判決は下り、シャイロックはナイフを手にしてアントーニオに近づくが、バルサザーはそれを制止して最後まで聞くようにと伝える。
証文では一滴の血を流すことも許されていないと指摘するバルサザーは、肉1ポンドだけを切り取るよう指示する。
それができない場合は法により財産が没収されると言われたシャイロックは動揺し、2倍の金額の支払いでアントーニオを許すと伝える。
シャイロックの望みは正義だと言うバルサザーは、肉しか与えることは許さず血を流さないようにと伝える。
肉は1ポンド以上または以下でも認めないと言うバルサザーは、それができない場合は、死刑及び財産没収であることをシャイロックに伝える。
受け取れる物は担保の肉しか認めないとバルサザーに言われたシャイロックは、自棄になりその場を去ろうとする。
それを引き留めたバルサザーは、ヴェニスの市民でないものが市民の命を奪おうとした場合、財産の半分を狙われた者に渡し残りは国が没収するという法をシャイロックに伝える。
公爵に慈悲を乞うしかなくなったシャイロックは跪くが、命は助け、バルサザーが指摘した通りの公爵の言葉を彼は拒み死を選ぶ。

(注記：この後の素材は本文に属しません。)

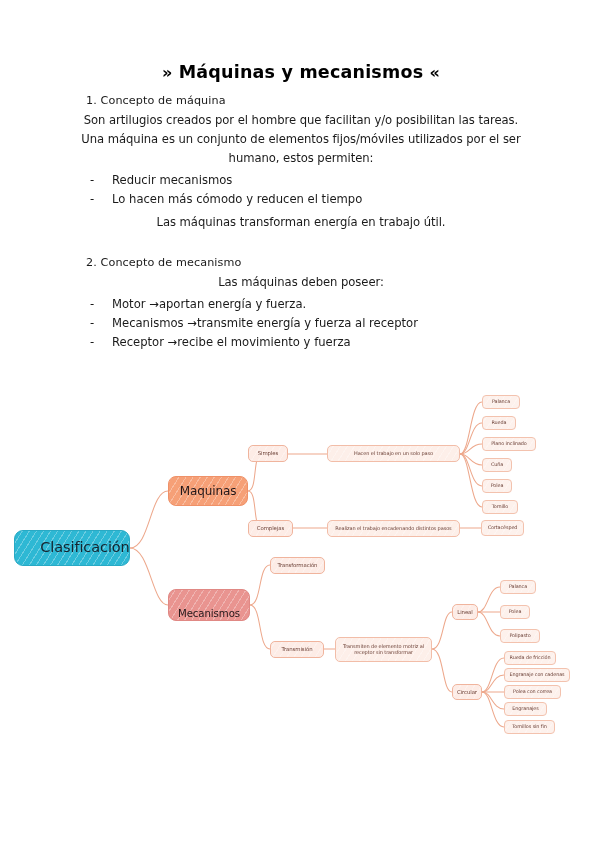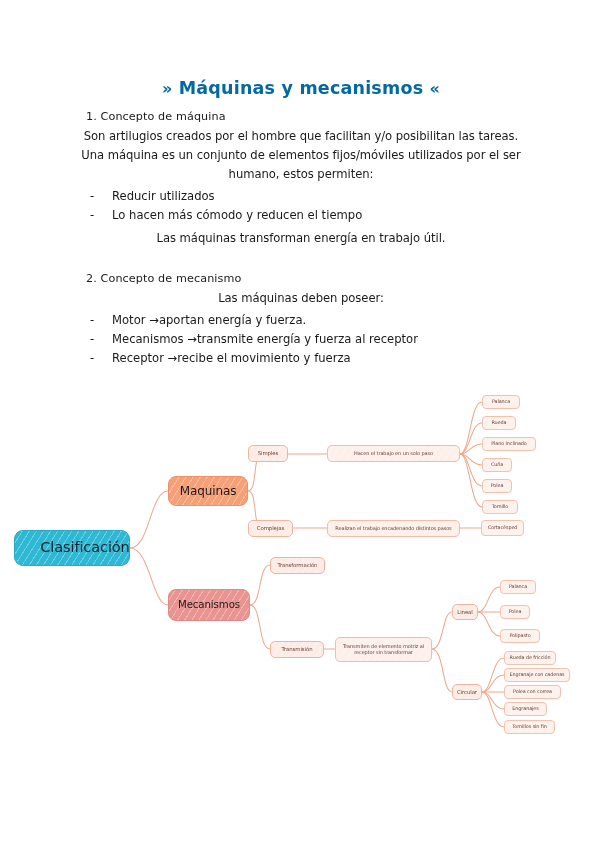--- a/index.html
+++ b/index.html
@@ -26,25 +26,25 @@
   
   .doc-body {
     position: absolute;
     left: 68px;
     top: 62px;
     width: 466px;
   }
 
   .doc-title {
     text-align: center;
-    color: #0369a1;
+    color: #000000;
     font-size: 17.5px;
     font-weight: bold;
     letter-spacing: .2px;
-    margin: 16px 0 12px 0;
+    margin: 0 0 12px 0;
     white-space: nowrap;
   }
   .doc-title .guill {
     font-weight: bold;
     font-size: 16px;
   }
 
   .section-heading {
     font-size: 11.2px;
     font-weight: normal;
@@ -178,21 +178,21 @@
     <h1 class="doc-title">
       <span class="guill">»</span>
       <span>Máquinas y mecanismos</span>
       <span class="guill">«</span>
     </h1>
 
     <div>
       <div class="section-heading">1. Concepto de máquina</div>
       <p class="para">Son artilugios creados por el hombre que facilitan y/o posibilitan las tareas. Una máquina es un conjunto de elementos fijos/móviles utilizados por el ser humano, estos permiten:</p>
       <ul class="dash-list">
-        <li>Reducir utilizados</li>
+        <li>Reducir mecanismos</li>
         <li>Lo hacen más cómodo y reducen el tiempo</li>
       </ul>
       <p class="para">Las máquinas transforman energía en trabajo útil.</p>
     </div>
 
     <div class="gap-md"></div>
 
     <div>
       <div class="section-heading">2. Concepto de mecanismo</div>
       <p class="para">Las máquinas deben poseer:</p>
@@ -248,21 +248,21 @@
       </g>
     </svg>
 
     <div class="node root" style="left:14px; top:152px; width:116px; height:36px;padding-left:26px;">
       <span>Clasificación</span>
     </div>
 
     <div class="node lvl1-a" style="left:168px; top:98px; width:80px; height:30px;">
       <span>Maquinas</span>
     </div>
-    <div class="node lvl1-b" style="left:168px; top:211px; width:82px; height:32px;">
+    <div class="node lvl1-b" style="left:168px; top:211px; width:82px; height:32px;align-items:flex-end;">
       <span>Mecanismos</span>
     </div>
 
     <div class="node lvl2" style="left:248px; top:67px; width:40px; height:17px;">
       <span>Simples</span>
     </div>
     <div class="node lvl3 wide-desc" style="left:327px; top:67px; width:133px; height:17px;">
       <span>Hacen el trabajo en un solo paso</span>
     </div>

意見を求められたアントーニオは、公爵と法廷にいる者達に財産の没収は許し、その半分を自分に預からせてほしいことを伝える。
その財産はシャイロックの死後、娘を奪った者に渡すとアントーニオは付け加える。
キリスト教に改宗することも求められたシャイロックは、動揺して苦しみながら全てを受け入れる。

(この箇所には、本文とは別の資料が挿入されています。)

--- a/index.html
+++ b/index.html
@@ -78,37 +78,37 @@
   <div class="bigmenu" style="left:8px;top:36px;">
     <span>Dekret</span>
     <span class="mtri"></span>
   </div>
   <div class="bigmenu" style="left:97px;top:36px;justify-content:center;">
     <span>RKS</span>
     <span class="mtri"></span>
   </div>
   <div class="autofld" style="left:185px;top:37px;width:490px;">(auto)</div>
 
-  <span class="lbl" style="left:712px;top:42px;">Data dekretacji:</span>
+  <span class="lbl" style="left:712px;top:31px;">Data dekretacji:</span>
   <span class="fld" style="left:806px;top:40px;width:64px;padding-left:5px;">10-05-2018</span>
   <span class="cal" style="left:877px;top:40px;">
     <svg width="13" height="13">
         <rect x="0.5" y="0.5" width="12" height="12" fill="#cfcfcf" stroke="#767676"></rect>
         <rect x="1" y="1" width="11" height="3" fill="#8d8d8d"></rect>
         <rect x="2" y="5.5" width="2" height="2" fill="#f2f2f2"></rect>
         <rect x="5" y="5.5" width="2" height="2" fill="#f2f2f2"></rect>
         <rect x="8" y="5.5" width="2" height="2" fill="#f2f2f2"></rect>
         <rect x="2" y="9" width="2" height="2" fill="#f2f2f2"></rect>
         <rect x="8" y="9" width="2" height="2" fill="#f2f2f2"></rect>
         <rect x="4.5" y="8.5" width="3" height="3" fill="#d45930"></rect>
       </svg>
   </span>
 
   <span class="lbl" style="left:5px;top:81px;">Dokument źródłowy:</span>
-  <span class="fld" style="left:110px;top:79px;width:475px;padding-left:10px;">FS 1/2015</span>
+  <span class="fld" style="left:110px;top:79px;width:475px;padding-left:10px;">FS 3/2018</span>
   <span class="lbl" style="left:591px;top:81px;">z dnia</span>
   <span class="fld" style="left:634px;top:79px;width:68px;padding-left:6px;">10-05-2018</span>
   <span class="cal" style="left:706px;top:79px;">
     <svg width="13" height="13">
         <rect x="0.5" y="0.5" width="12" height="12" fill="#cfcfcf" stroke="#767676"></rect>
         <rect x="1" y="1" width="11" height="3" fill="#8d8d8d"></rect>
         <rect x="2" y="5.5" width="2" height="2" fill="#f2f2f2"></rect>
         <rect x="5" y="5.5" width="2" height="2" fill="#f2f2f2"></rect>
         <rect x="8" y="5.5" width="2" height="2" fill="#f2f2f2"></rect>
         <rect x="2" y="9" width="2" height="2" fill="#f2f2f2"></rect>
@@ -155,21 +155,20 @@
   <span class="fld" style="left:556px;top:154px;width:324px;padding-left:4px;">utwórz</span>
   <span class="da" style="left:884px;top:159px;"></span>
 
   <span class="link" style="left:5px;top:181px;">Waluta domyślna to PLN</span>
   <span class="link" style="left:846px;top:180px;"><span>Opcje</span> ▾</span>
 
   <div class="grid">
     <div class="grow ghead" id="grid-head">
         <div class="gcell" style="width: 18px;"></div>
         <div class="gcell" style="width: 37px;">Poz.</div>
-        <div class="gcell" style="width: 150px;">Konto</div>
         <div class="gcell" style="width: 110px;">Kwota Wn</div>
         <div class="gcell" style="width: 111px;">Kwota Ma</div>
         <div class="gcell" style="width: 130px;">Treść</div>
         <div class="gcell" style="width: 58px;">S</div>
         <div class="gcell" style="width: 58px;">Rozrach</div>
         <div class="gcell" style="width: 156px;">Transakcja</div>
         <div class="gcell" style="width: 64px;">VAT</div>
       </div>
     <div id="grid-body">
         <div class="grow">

シャイロックはその場を去ることを許され、公爵は閉廷することを伝える。
バサーニオとアントーニオに感謝されたバルサザーは、返済するはずだった3000ダカットを受け取ってほしいと言われる。
満足することが自分の報酬だと伝えたバルサザーは、人を救うことで十分に報われたと言ってその場を去ろうとする。
報酬ではなく記念に何かを渡すとバサーニオに言われたバルサザーは、アントーニオの手袋とバサーニオの指輪を求める。
妻から受け取った指輪であり、決して手放さないと誓わされたと言うバサーニオの言葉に気分を害したバルサザーはその場を去る。
アントーニオに指輪を渡すようにと言われたバサーニオは、仕方なくそれに従う。
それを託されたグラシアーノから、バルサザーは指輪を受け取る。
書記(ネリッサ)にシャイロックを訪ねさせて証書に署名をさせるために、バルサザーはグラシアーノに案内を頼む。
夫グラシアーノから指輪を奪って見せると、ネリッサもバルサザー(ポーシャ)に伝える。
ベルモント。
ポーシャは、バサーニオと共に現れたアントーニオを歓迎する。
指輪を裁判官の書記に渡してしまったグラシアーノはネリッサに責められ、自分の夫バサーニオなら考えられない行為だと言ってポーシャもそれを批判する。
グラシアーノは、恩のある裁判官にバサーニオも指輪を渡したと話してしまう。
バサーニオはそれを認め、指輪を手放した理由を理解してほしいとポーシャに伝える。
許そうとしないポーシャに、バサーニオは二度と誓いを破らないと約束する。
それを保証すると言うアントーニオに、今度は必ず誓いを守らせるようにと伝えてポーシャは指輪を渡す。
バサーニオは、その指輪がバルサザーに渡した指輪だと気づく。
バルサザーからそれを受け取り、そのお礼に一夜を共にしたことをポーシャはバサーニオに伝える。
ネリッサも指輪を取り出して、書記と一夜を共にしたことをグラシアーノに話す。
驚いた様子のバサーニオにベラーリオ博士からの手紙を渡したポーシャは、それを読めば、自分がバルサザーでネリッサが書記だったことが分かると伝える。
困惑するバサーニオは全てを理解し、ポーシャをベッドに誘う。
ロレンゾーとジェシカは、シャイロックが署名した死後の財産を受け取れると言う証書をネリッサから渡される。
夜明けが迫り、ポーシャは納得していない様子のバサーニオを寝室に誘い、全てを話すと伝える。
グラシアーノとネリッサも寝室に向う。
アントーニオは一人、窓辺に佇む。
ユダヤ人からも見捨てられたシャイロックは孤独となり、ジェシカは指輪に触れながら父を想う。